Well, writing is certainly something that has been a passion. I think if you were to look closely, most of my works grapple with the realities of our times and ideals that we aspire to attain. You are right, as a practicing lawyer, you find yourself in a unique position to comment on legislation, precedent, the state of the justice delivery system, and more generally on issues that affect us citizens and as a polity. In fact, much of the thoughts that I have shared with you on commercial litigation and its future are quite well documented in an earlier published piece that I wrote with a colleague. I might add that I don’t consciously limit myself to any particular subject, but rather feel free to write on issues where I have noticed a problem, lack of clarity, or even hypocrisy. It is here that I seek to provide my own perspective. More recently, I have started to explore satire as a useful tool of communication. If something can make you think and laugh at the same time, in my view – that is a job well done! So, you will generally find me engaging on issues related to law, our polity and other socio-economic issues.
Q. What do you like to do when you’re not working? Lawyers usually keep very busy. Have the pandemic-induced restrictions given you the opportunity to relax and unwind more often?
Primarily I enjoy reading. It follows, I think, a somewhat indiscriminate yet eclectic pattern. My earliest recollections of being hungry to read was in order to develop and inculcate a critical and analytical approach.

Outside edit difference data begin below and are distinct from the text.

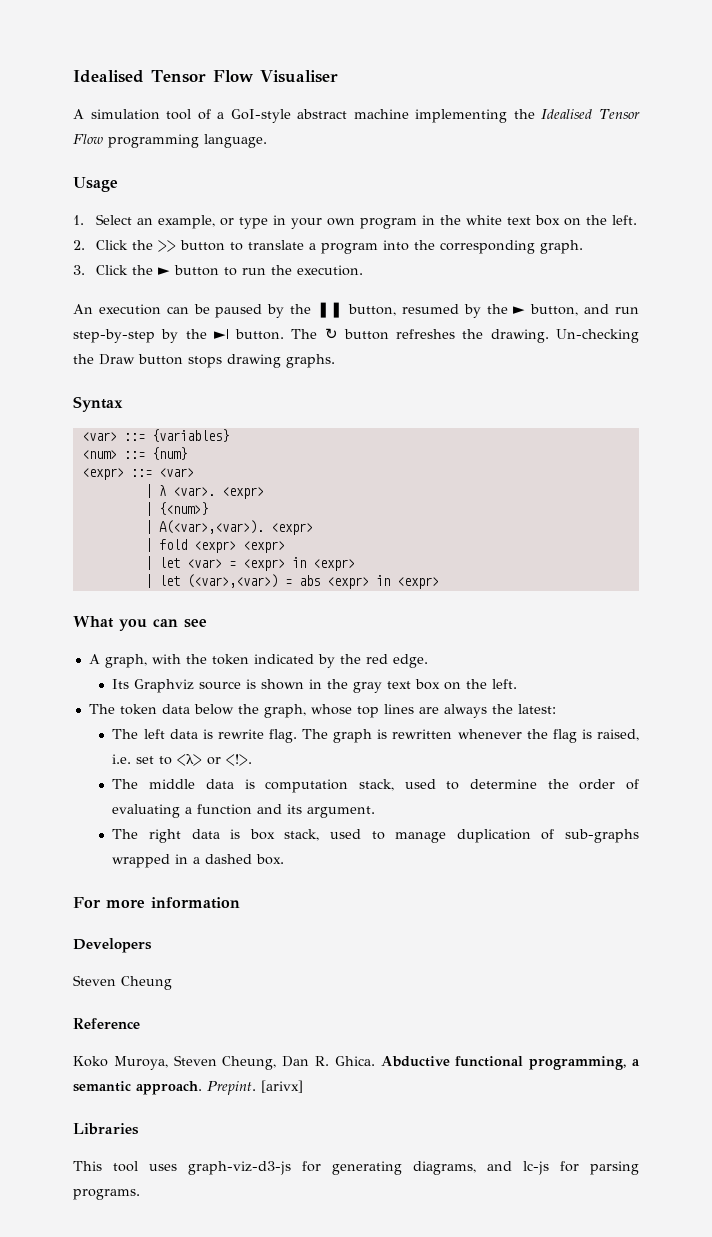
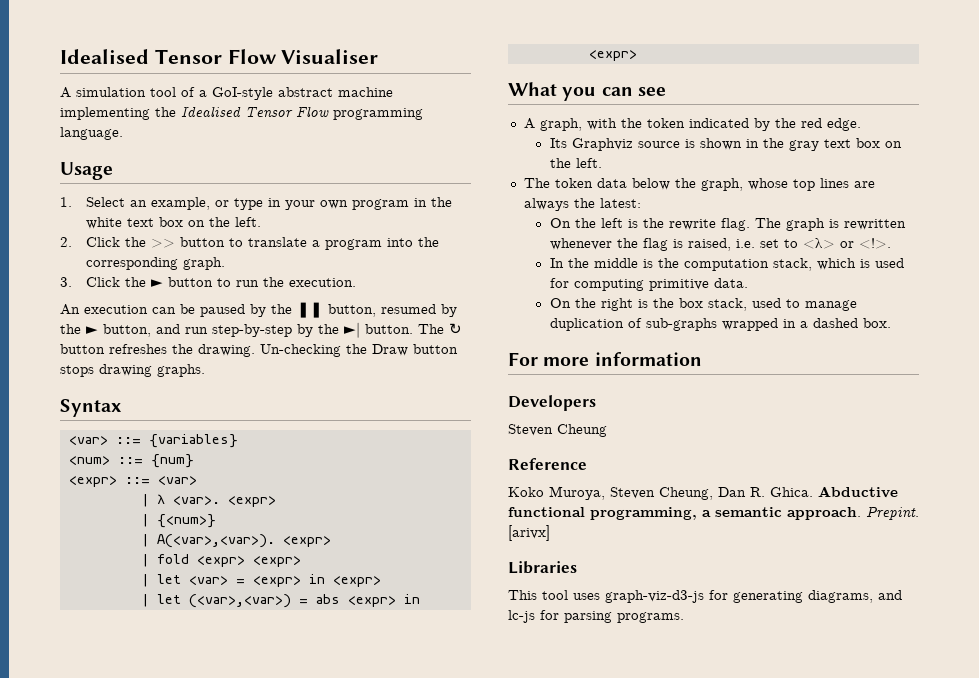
[112,729,213,739] The left data is -> [549,218,664,228] On the left is the
[112,779,639,793] [112,804,376,818] [112,829,241,843] The middle data is computation stack, used to determine the order of evaluating a function and its argument. // The right data is -> [549,258,904,271] [549,278,748,291] [549,298,674,311] In the middle is the computation stack, which is used for computing primitive data. // On the right is the

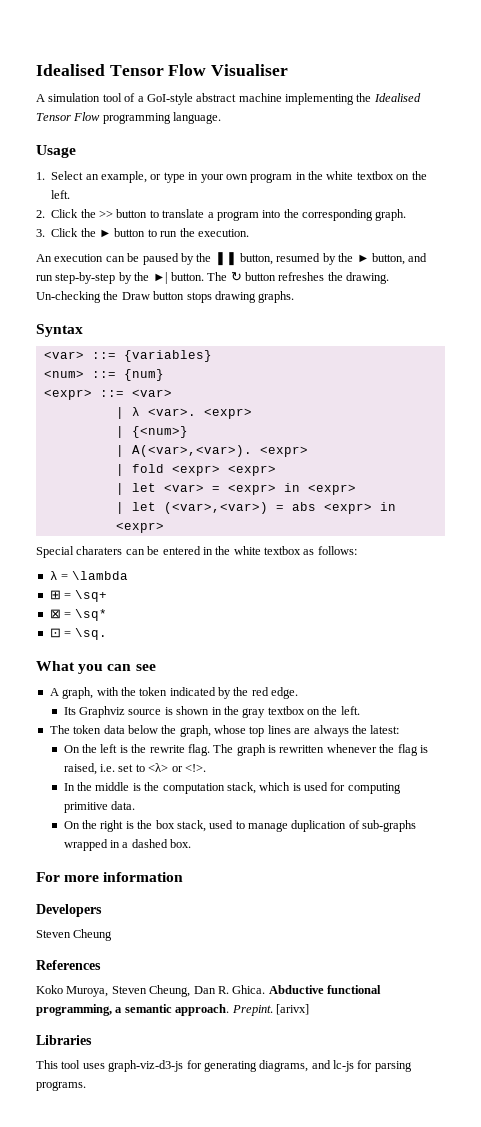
[126,217,183,227] text box -> [356,171,394,180] textbox
(637, 55) none -> [36,546,357,558] [49,571,128,580] [49,590,107,602] [49,609,107,621] [49,628,107,640] // Special charaters can be entered in the white textbox as follows: // λ = \lambda // ⊞ = \sq+ // ⊠ = \sq* // ⊡ = \sq.
[823,138,880,148] text box -> [267,706,305,715] textbox
[508,458,587,470] Reference -> [36,960,101,970] References

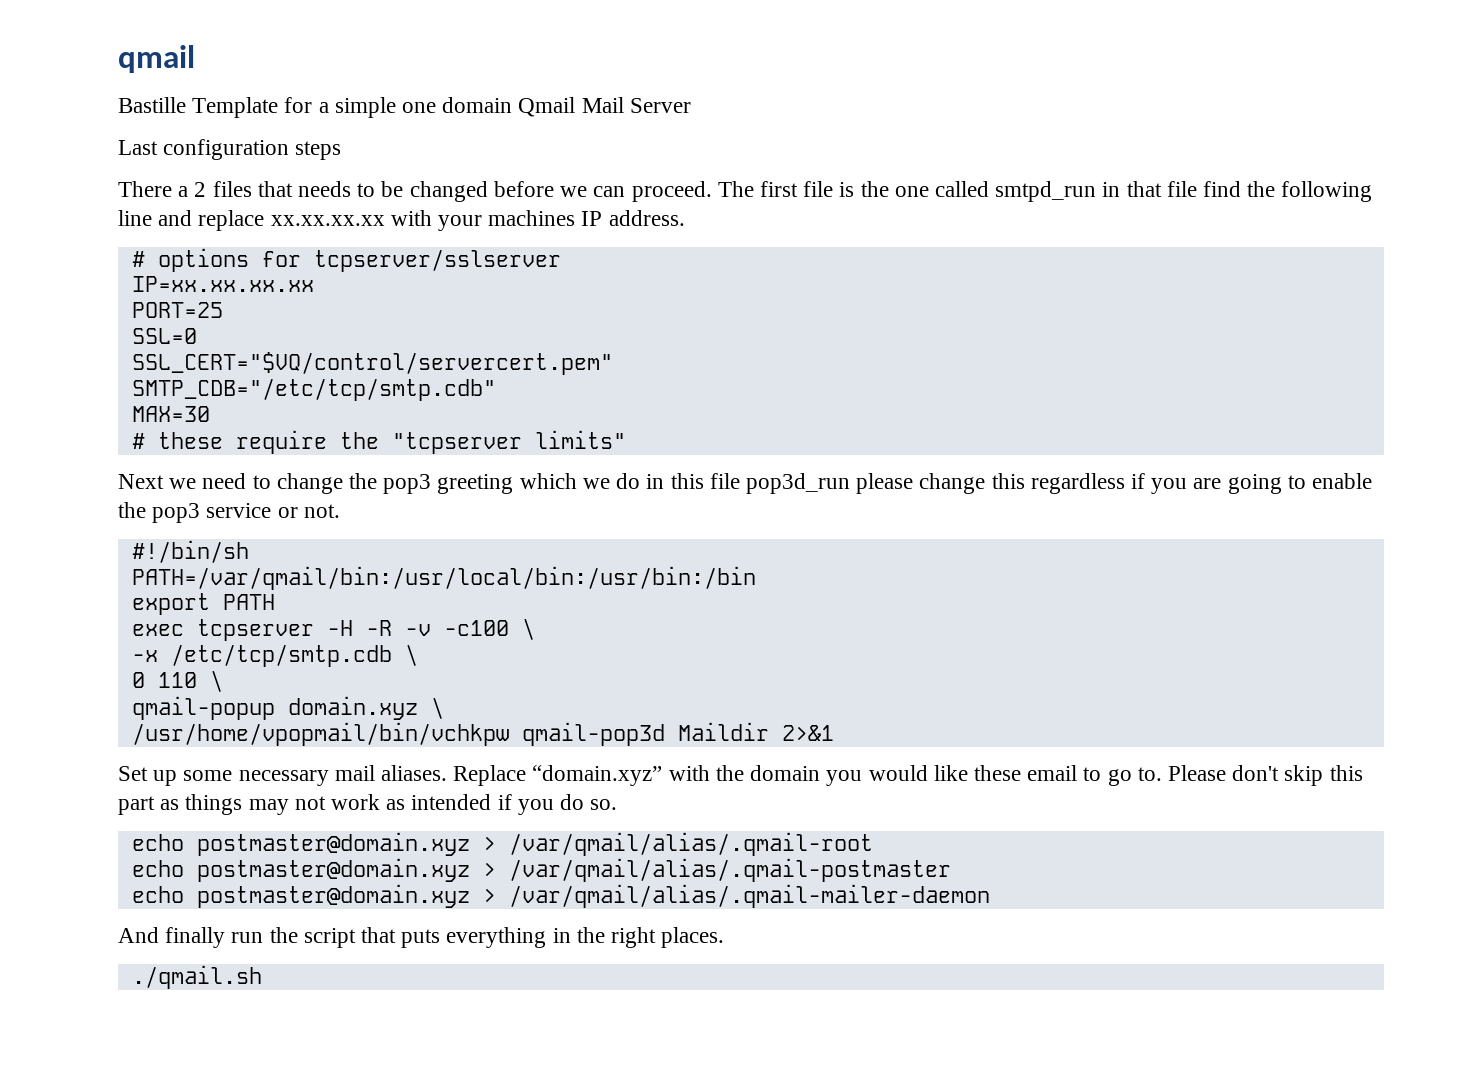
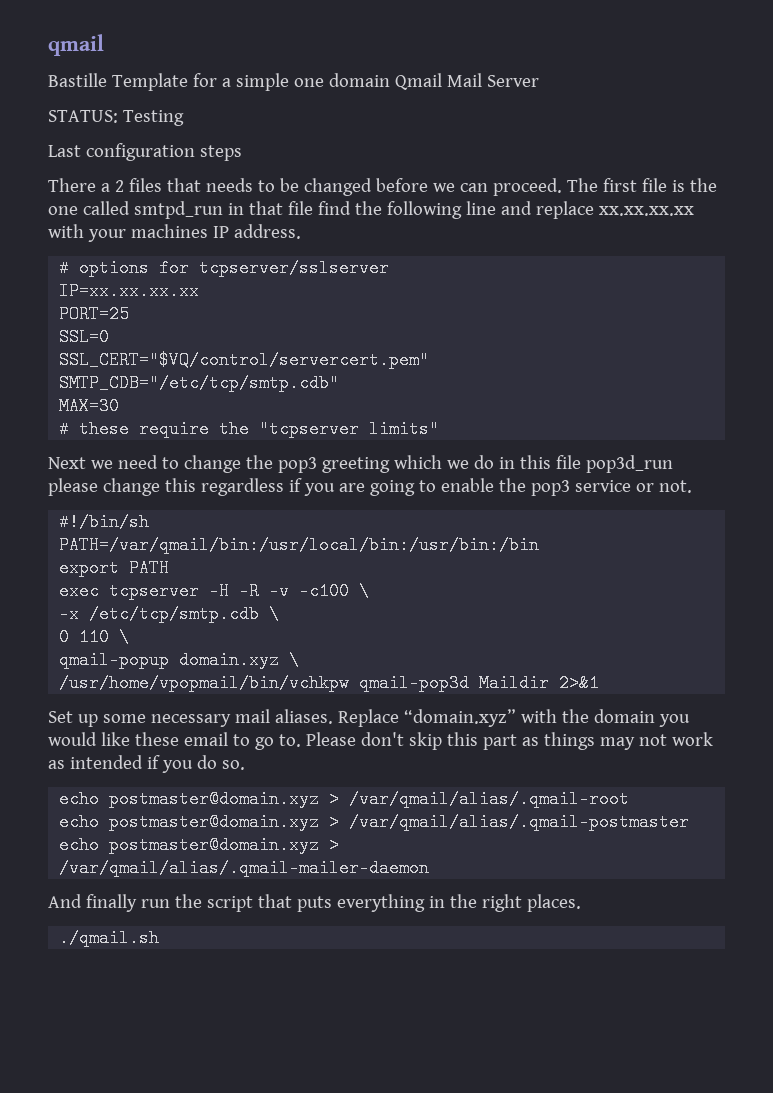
(691, 105) none -> [48,110,184,126] // STATUS: Testing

Quite simply, this is my approach to law and life itself. And in very many ways if you choose to develop it, this interest will form the basis of your capability to frame and hopefully thereafter, formulate your own judgments and opinions. I can speak for myself. It has very much been so.
That apart, I have always had a taste for travelling. However, the current pandemic has seen the introduction of a ‘monkey-wrench’ in most of my more recent plans.
But not all is lost. Circumstances have generously furnished abundant time and opportunity to write as I mentioned above.